According to my experience, there were several reasons why plotting heatmap becomes very slow:

  1. a matrix is by mistake degenerated to a long vector.
  2. a matrix is by mistake converted to a character matrix.

If you can also send me the data, I can have a closer look.

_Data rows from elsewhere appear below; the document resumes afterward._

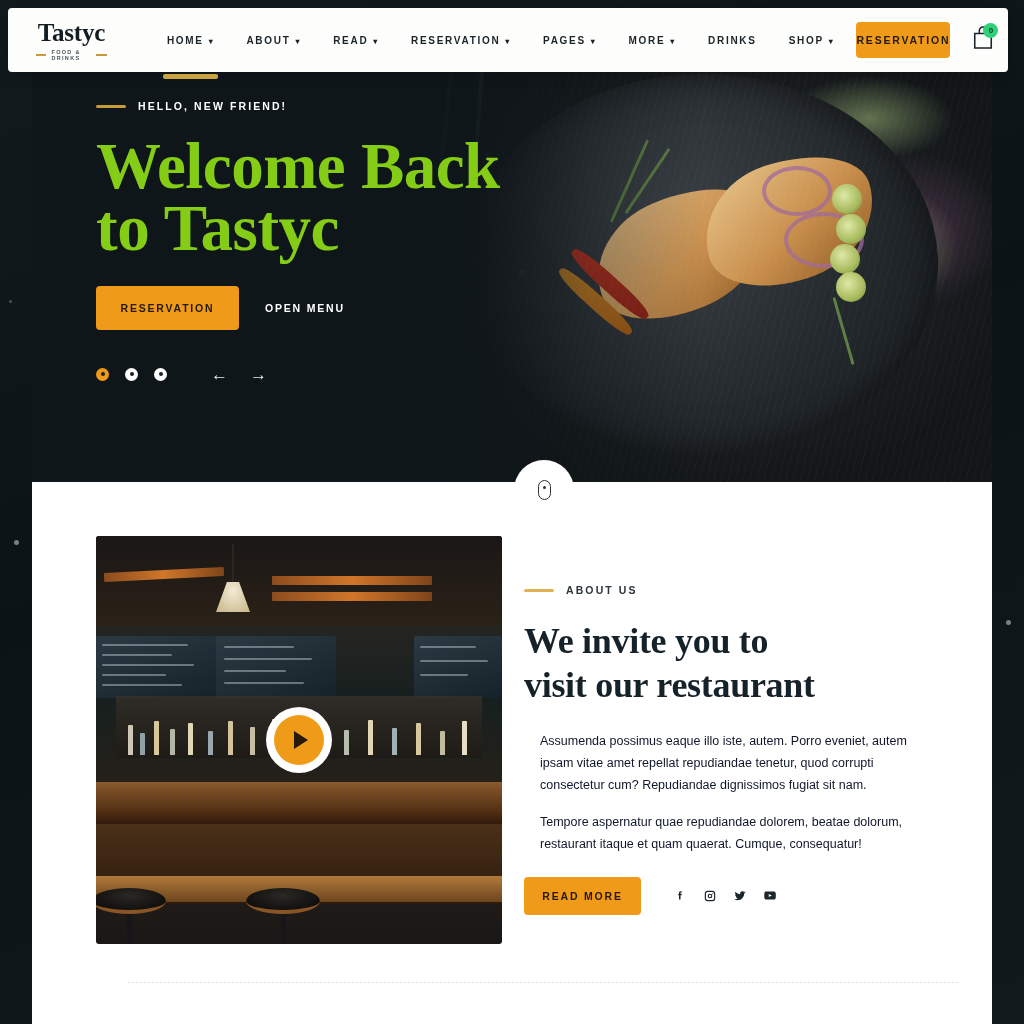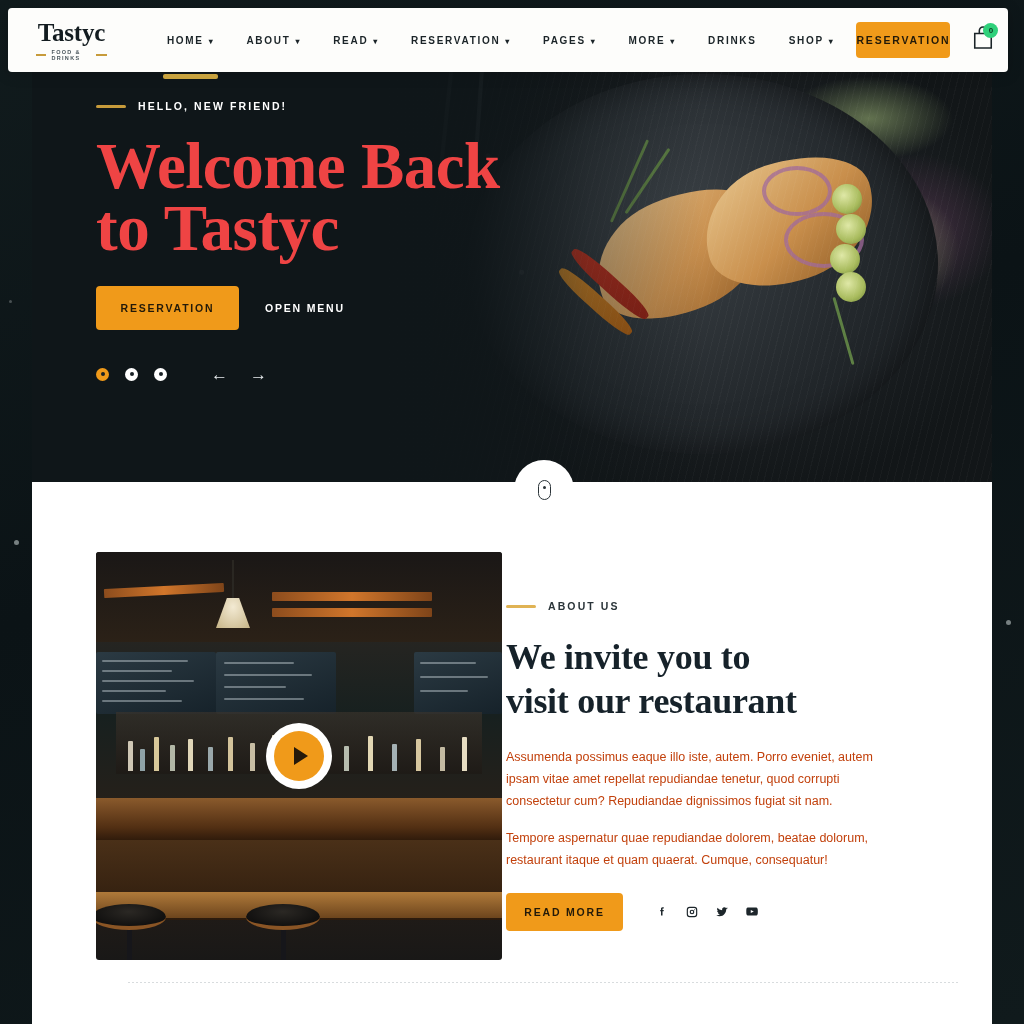"Welcome Back" .hero-title { color: #ef4444 -> #84cc16 }
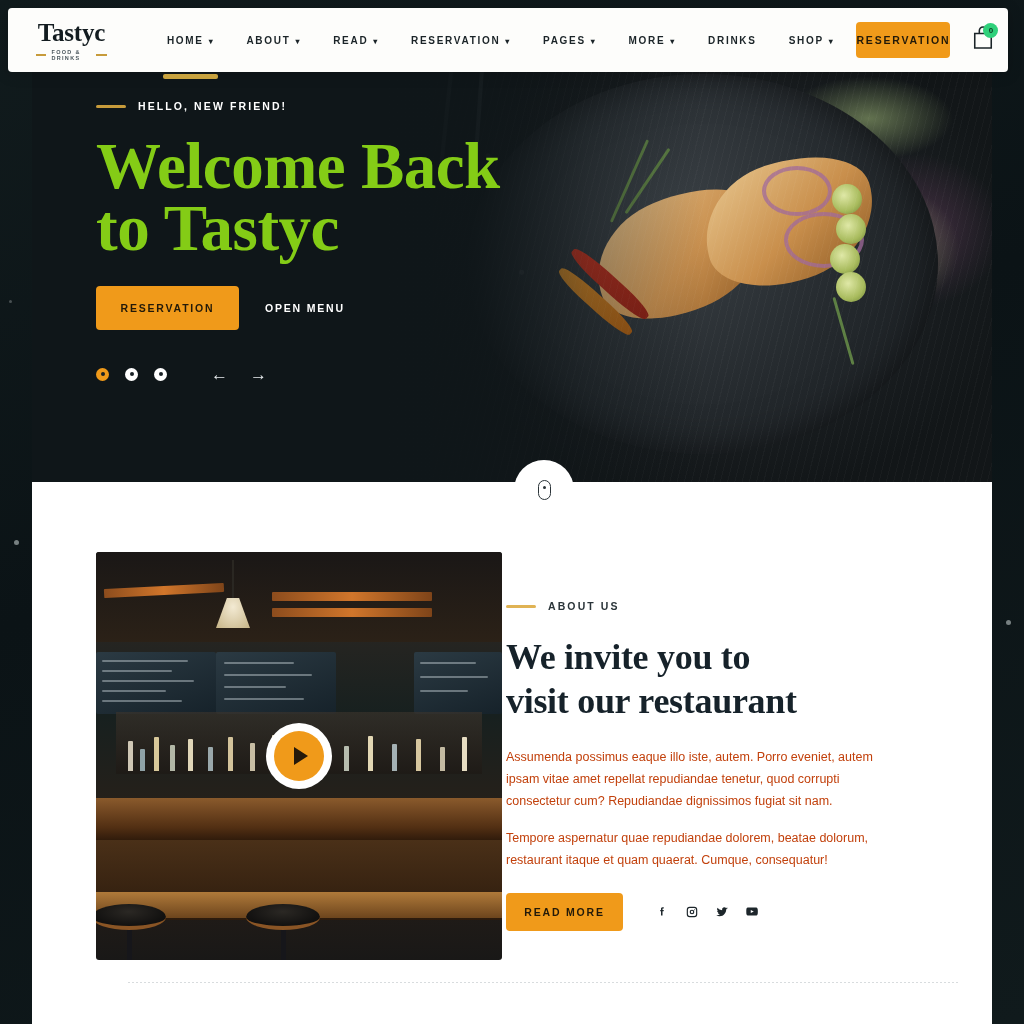"ABOUT US" .about { gap: 4px -> 22px; padding: 70px 64px 0 64px -> 54px 64px 0 64px }
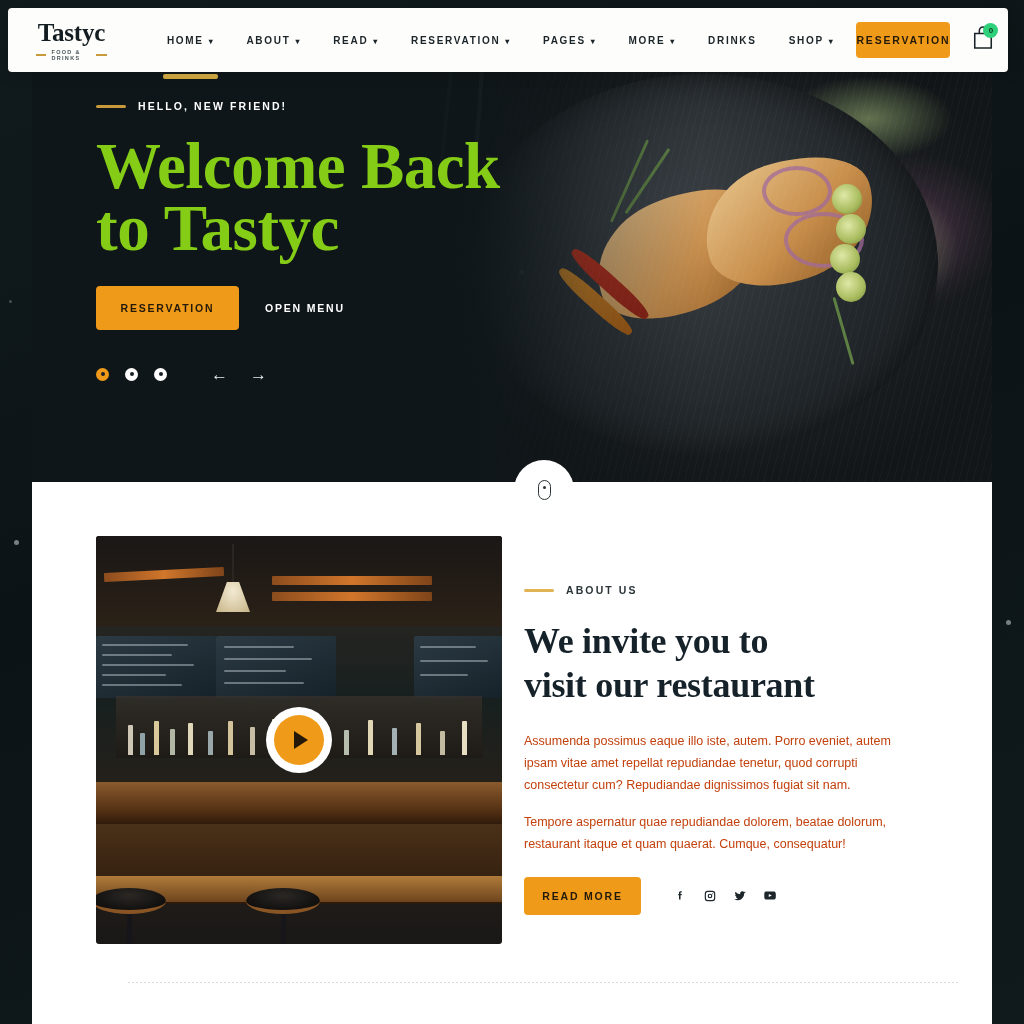"Assumenda possimus eaque illo iste," .about-p { color: #c2410c -> #0f172a; margin-left: none -> 16px }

I think at this step 'row_mat' is a binary matrix I tried to plot it as row annotation but I always get Error: celltype: annotations should be vector/data frame (only df)/matrix/functions.

I don't know how you set the annotation because I cannot see your code. As the error message shows, it is mostly because the format of celltype is wrong.